When I heard the VH debut in 1978 at a friend's house, I noticed two things as "sounding different": (i) the guitar, (ii) the high-pitched backing vocals. Roth's verse vocals struck me as someone talking mostly over the music because he couldn't really sing (that's not a knock, he has qualities of his own, and the "talking" is very often effective - at least in the studio!), with the catchy chorusses making up for that (a recipe VH work to this day) and he looked, well, like Jim Dandy of Black Oak Arkansas! Van Halen really didn't have proper singing in their verses until the advent of Herr Hagar IMHO.

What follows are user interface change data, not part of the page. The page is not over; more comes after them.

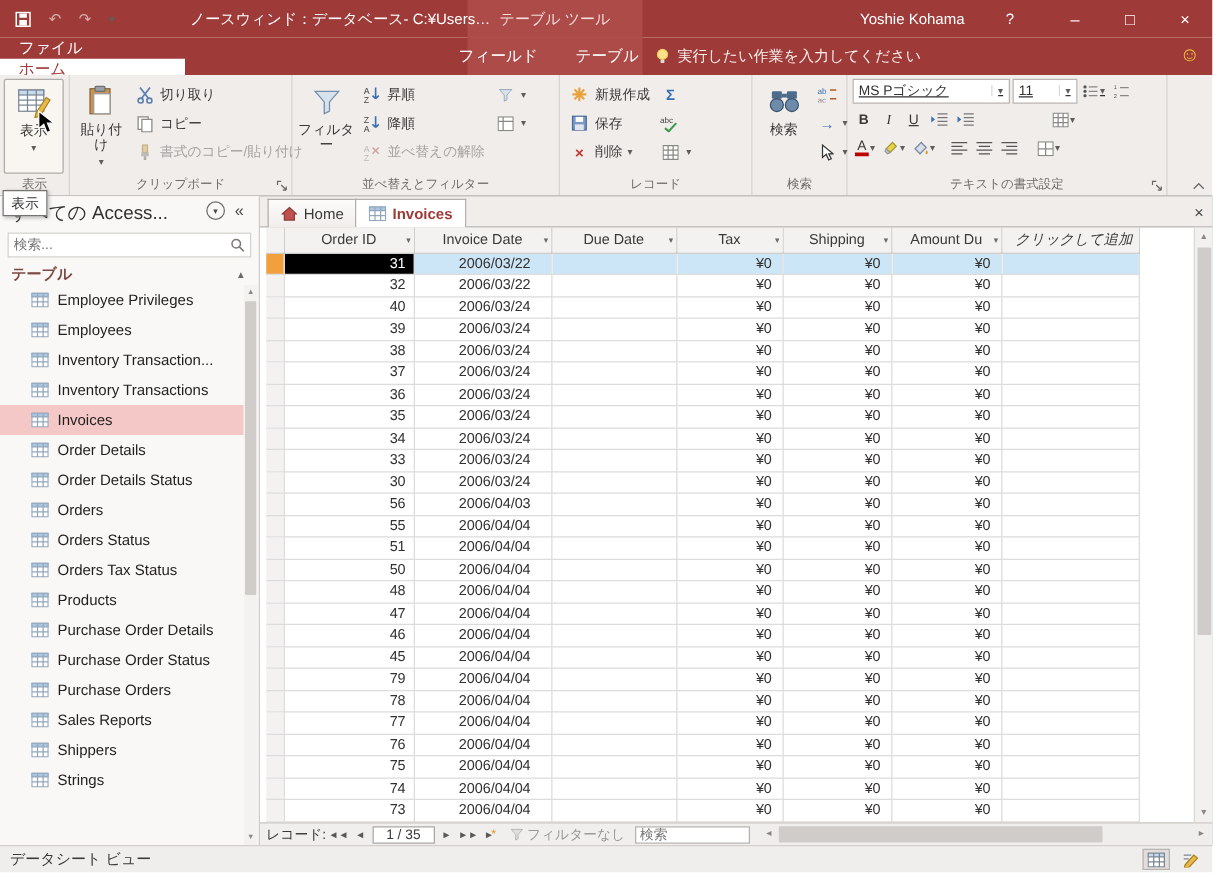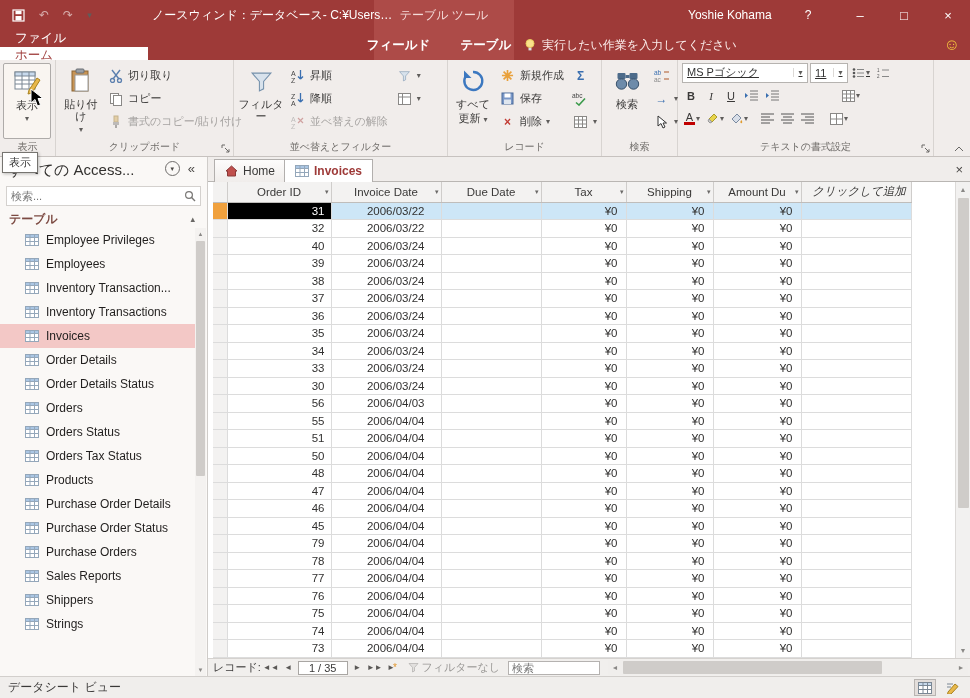"フィールド" .ctxtabs { font-weight: bold -> none }
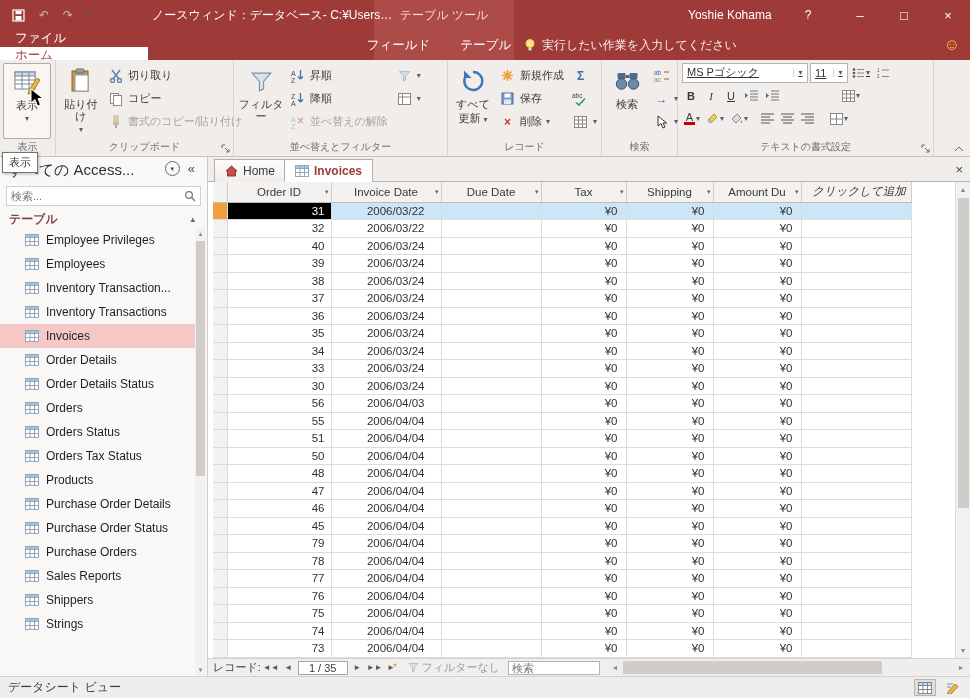"11" div.combo { width: 38px -> 52px }
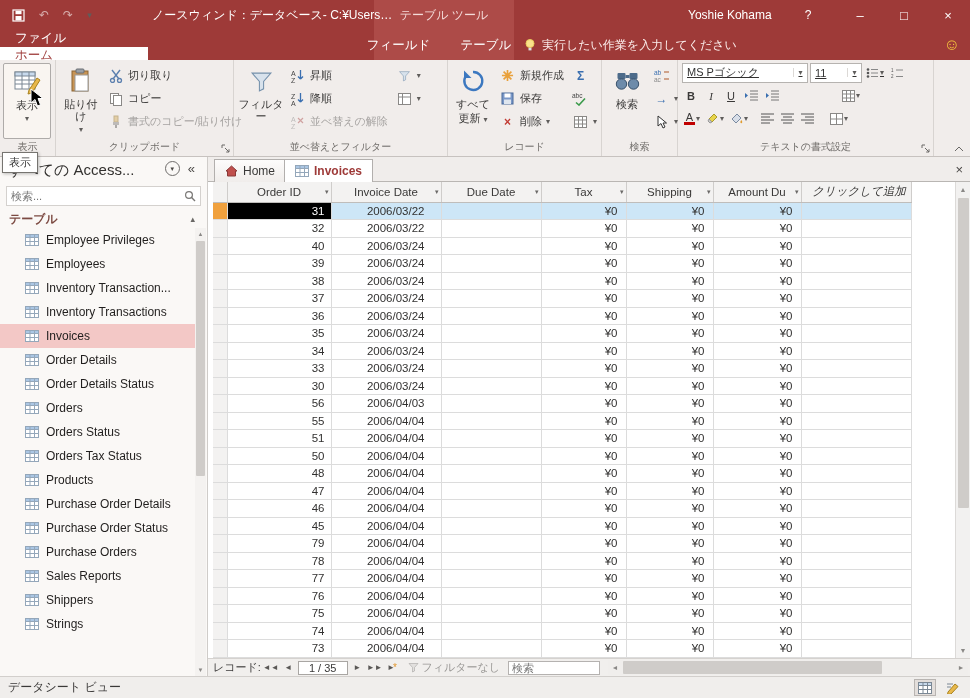"すべて" div.bbtn { html: <div> <span> <svg> <path></path> <path></path> </svg> </span> <span>すべて</span> <span><span>更新</span> <span>▾</span></span> </div> -> none }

As for Eddie's vocals being part of that chorus sound - yes, of course, it was obviously always a very processed mix of voices (as it was with Queen or Abba too) and now that Anthony's tenor voice is gone the backing vocals still sound Van Halen'ish on the recent live album and that is very likely Eddie's voice, but there is an important ingredient missing, it is only an approximation.
As for the "teaching him to play bass"-comment: I don't doubt for a minute that Eddie has shown/taught MLA bass patterns or made proposals in VH's lengthy recording history - guitarists do that. And that is perfectly ok, I sometimes show them riffs and chords too, they are not always very good at those.
But on the same token I believe that MLA could come up with enough things himself. There are enough mannerisms in his playing on the VH and Chickenfoot albums to tell me that he a style of his own and didn't need videos from Eddie for that. The younger Van Halen brother obviously has a very selective memory. And a mean/bitter streak.